The reason I was really interested in this book was because many NGOs and UN agencies face similar challenges to the public sector when it comes to communication: neither has a consumer product to sell and both are large bureaucracies that rely heavily on rules and regulations – including regarding who can say what to whom. So I was quite excited when I found this book and hoped to be able to learn a lot. However, while there is not a single thing in the book that is wrong, I also cannot recommend it.
The first thing that I can’t really figure out is, who the designated audience is supposed to be. The first two parts are so basic, that I doubt that anyone who is already using social media will find them very interesting. On the other hand, someone who needs this level of basic knowledge is probably not going to pick up a 200-page book.

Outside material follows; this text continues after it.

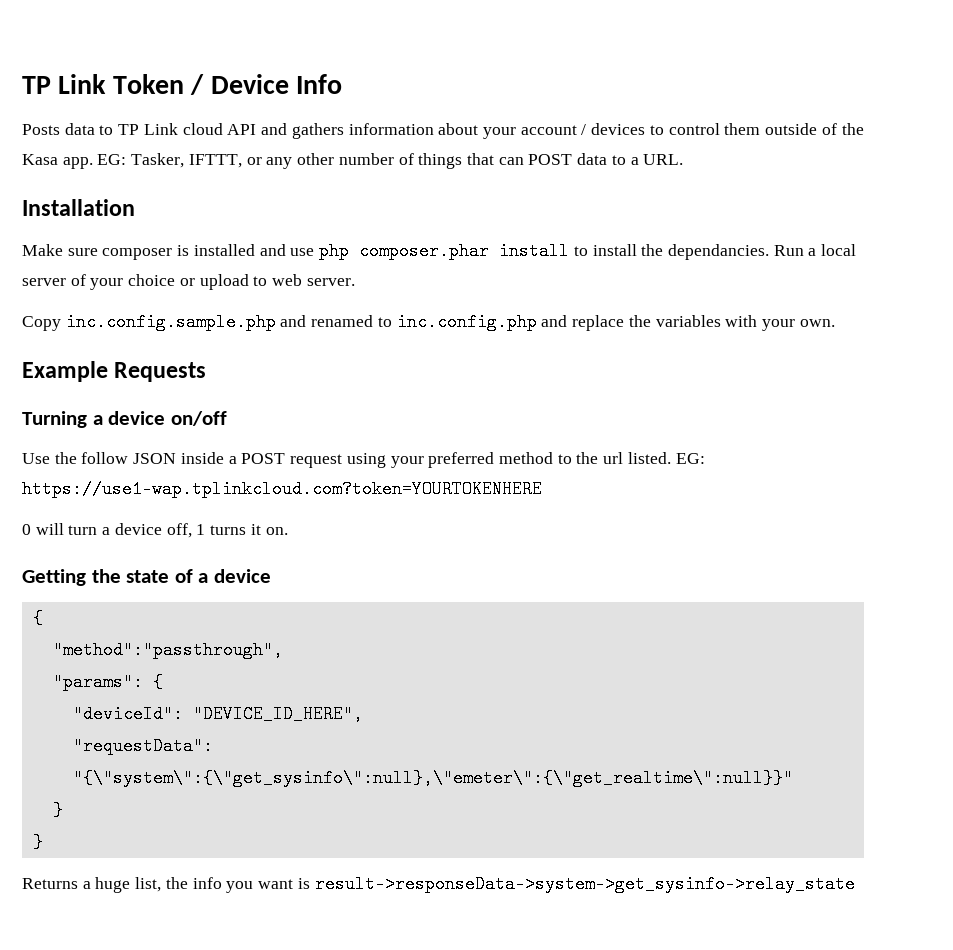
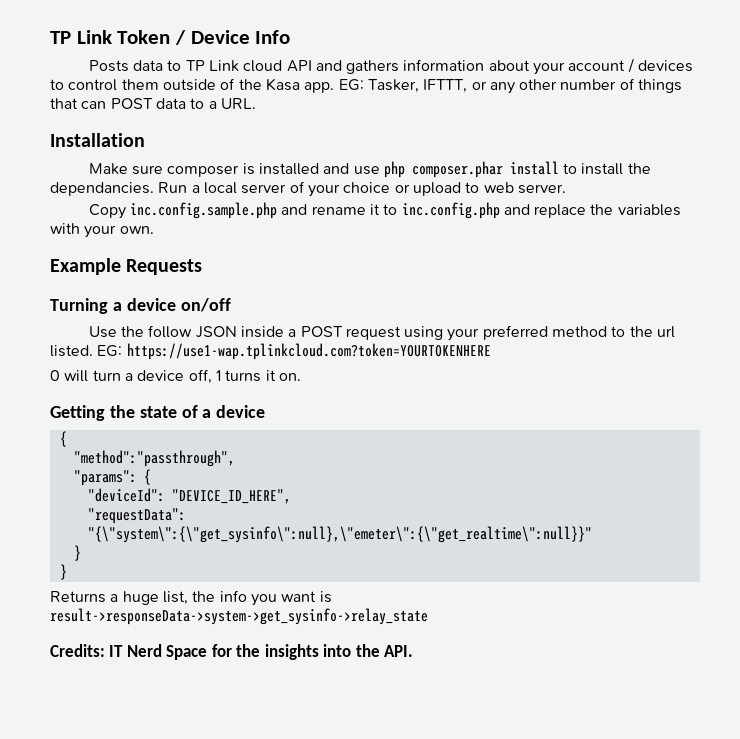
[311,315,374,327] renamed -> [311,204,380,215] rename it
(855, 884) none -> [50,644,414,660] // Credits: IT Nerd Space for the insights into the API.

Of course you can say “So what? If you don’t want to read that part, just skip it”, but this ambivalence who the book is written for, is a bigger issue. To me the book reads more like an academic paper about social media in the public sector, then a practical guide that could help you as you write your own policies and strategies.
While the book mentions the major challenges that big organizations face – for example: “who approves content?” – it barely gets beyond recommending that this is something you should really think about when writing a social media policy. That is disappointing. What I expected were many great examples showing how organizations/agencies have solves these issues.
While the book does contain examples and case studies, in my opinion these were not explored in enough detail so that for me the biggest value of many chapters were the footnotes – that way I can follow up on some of these topics myself.
I’m afraid I make it sound like the book is horrible – it is not. It just lacks the substance that I would have expected.
In case you want to form your own opinion, you can download a free sample of the “Social Media in the Public Sector Field Guide” for your Kindle or Kindle App.